──────── GIVEN INFORMATION
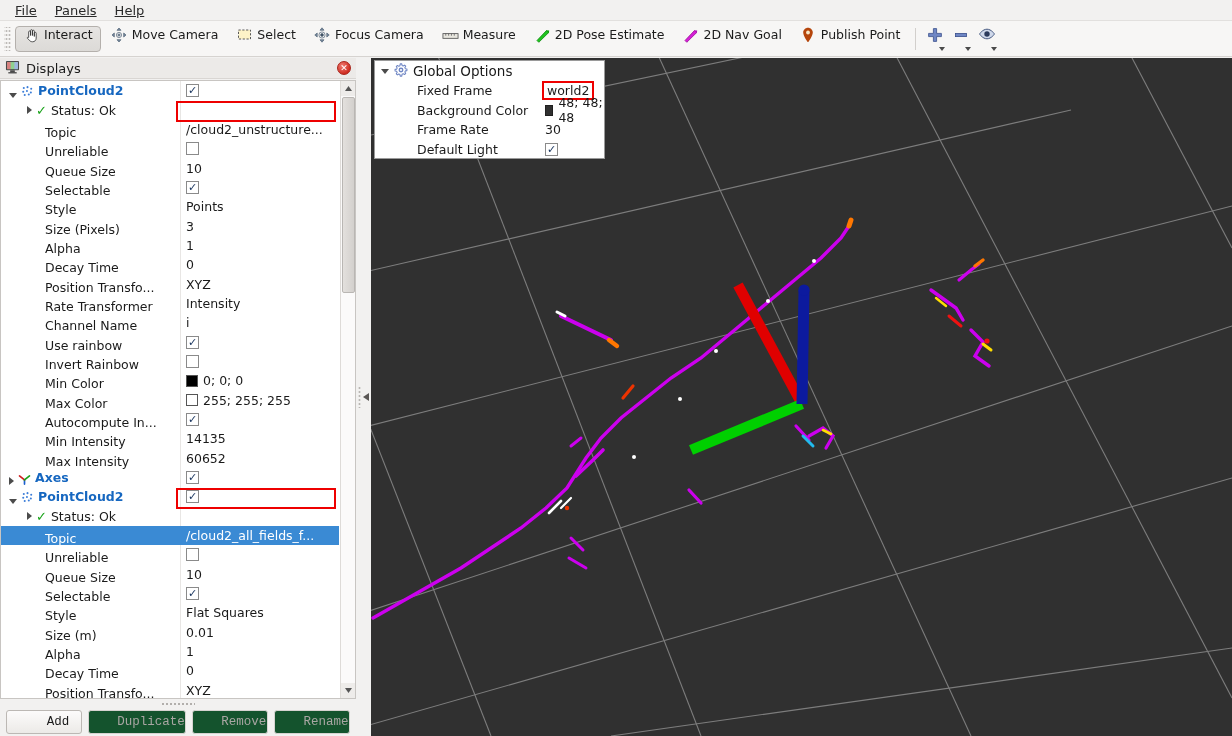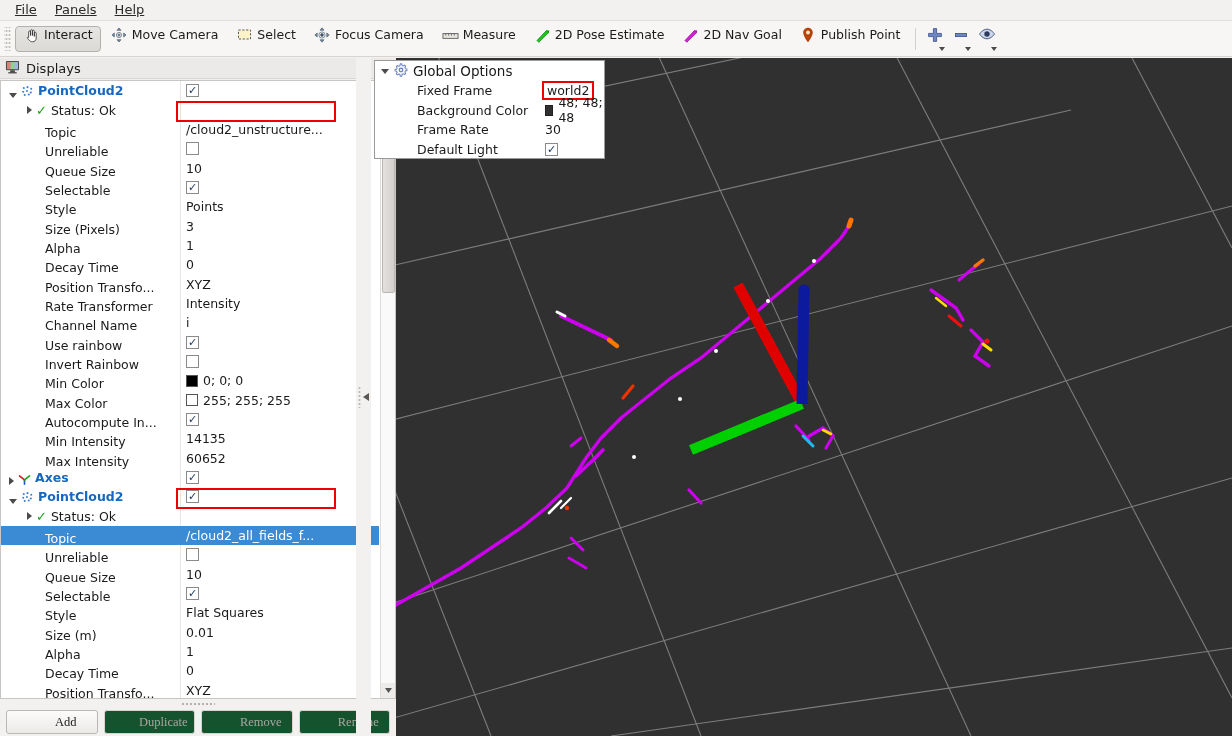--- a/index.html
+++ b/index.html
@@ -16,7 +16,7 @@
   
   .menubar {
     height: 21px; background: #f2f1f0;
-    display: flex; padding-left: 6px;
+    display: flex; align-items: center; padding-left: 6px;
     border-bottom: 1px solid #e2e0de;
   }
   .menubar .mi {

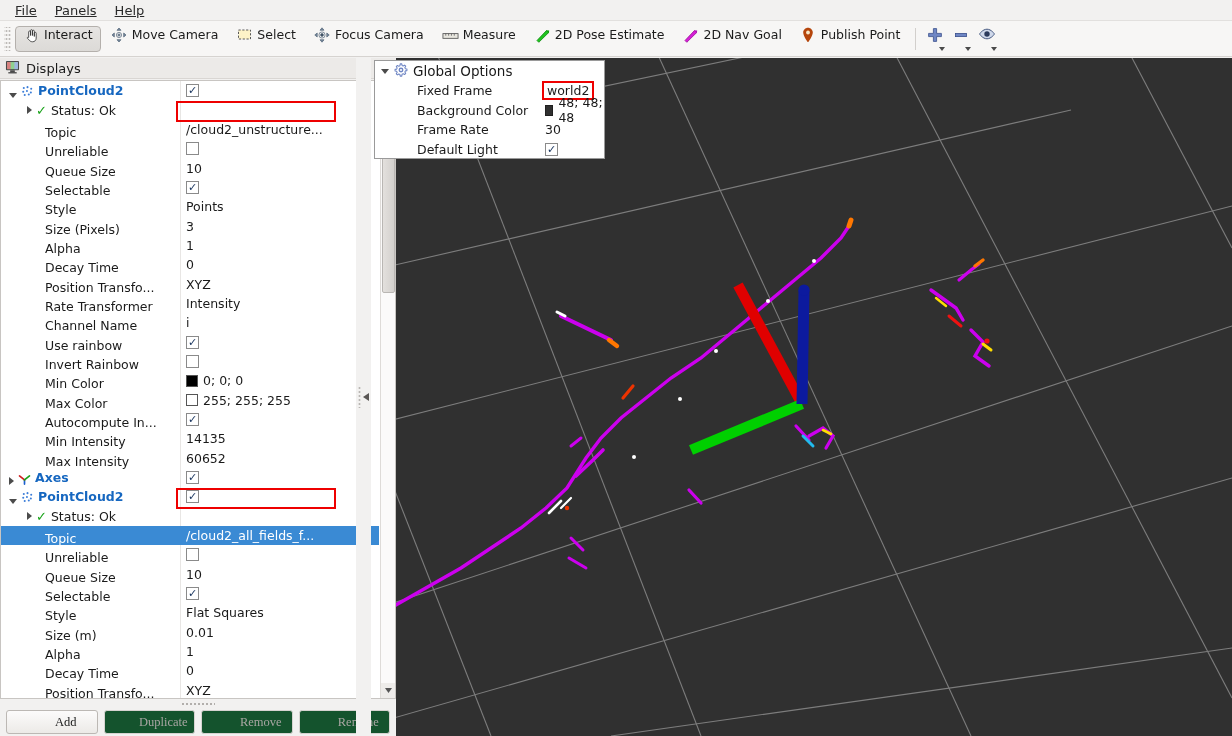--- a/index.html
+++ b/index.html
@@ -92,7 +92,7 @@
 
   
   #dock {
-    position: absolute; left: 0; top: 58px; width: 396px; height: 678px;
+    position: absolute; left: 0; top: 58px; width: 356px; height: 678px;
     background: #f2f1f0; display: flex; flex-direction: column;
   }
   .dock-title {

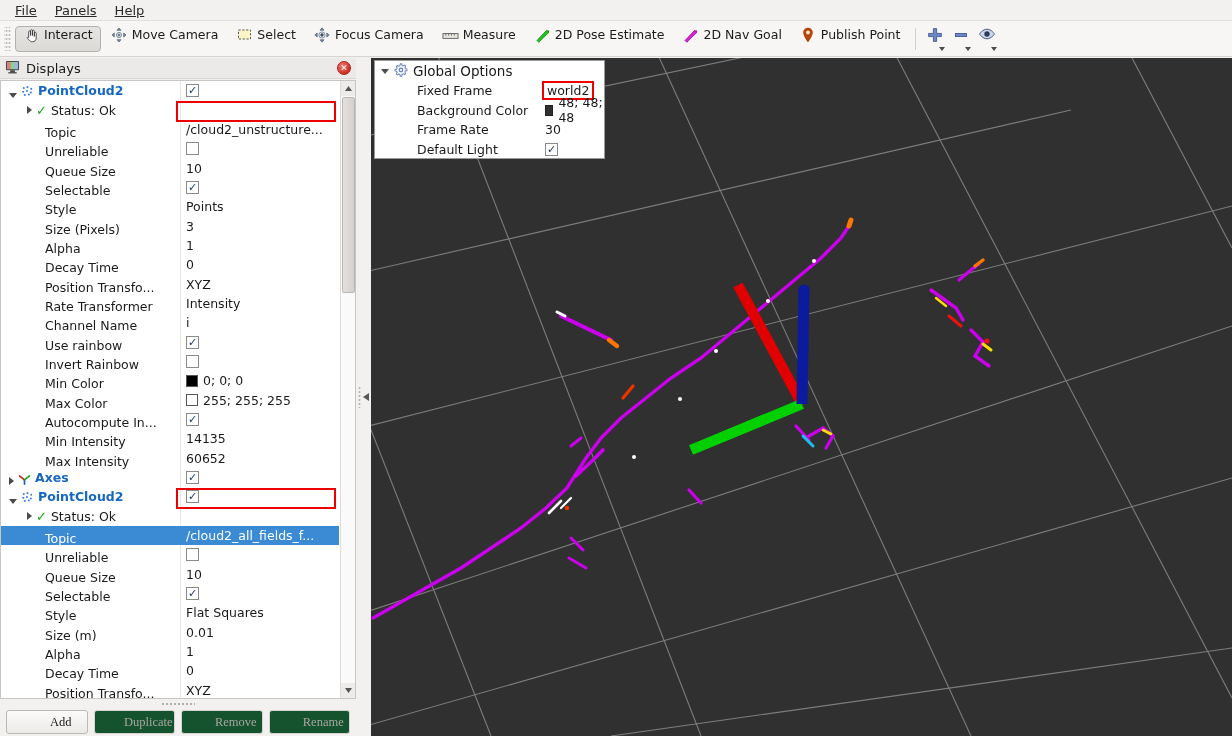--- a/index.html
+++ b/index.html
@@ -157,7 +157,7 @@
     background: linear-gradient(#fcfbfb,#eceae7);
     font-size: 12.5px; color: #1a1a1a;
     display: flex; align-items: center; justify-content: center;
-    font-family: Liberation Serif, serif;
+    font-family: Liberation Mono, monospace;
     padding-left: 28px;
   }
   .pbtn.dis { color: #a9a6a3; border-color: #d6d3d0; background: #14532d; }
────────────────
REQUIRED ACTION: Pictures aside, restate all of the entries exactly.

YOUR SOLUTION:
--- a/index.html
+++ b/index.html
@@ -16,7 +16,7 @@
   
   .menubar {
     height: 21px; background: #f2f1f0;
-    display: flex; padding-left: 6px;
+    display: flex; align-items: center; padding-left: 6px;
     border-bottom: 1px solid #e2e0de;
   }
   .menubar .mi {

--- a/index.html
+++ b/index.html
@@ -92,7 +92,7 @@
 
   
   #dock {
-    position: absolute; left: 0; top: 58px; width: 396px; height: 678px;
+    position: absolute; left: 0; top: 58px; width: 356px; height: 678px;
     background: #f2f1f0; display: flex; flex-direction: column;
   }
   .dock-title {

--- a/index.html
+++ b/index.html
@@ -157,7 +157,7 @@
     background: linear-gradient(#fcfbfb,#eceae7);
     font-size: 12.5px; color: #1a1a1a;
     display: flex; align-items: center; justify-content: center;
-    font-family: Liberation Serif, serif;
+    font-family: Liberation Mono, monospace;
     padding-left: 28px;
   }
   .pbtn.dis { color: #a9a6a3; border-color: #d6d3d0; background: #14532d; }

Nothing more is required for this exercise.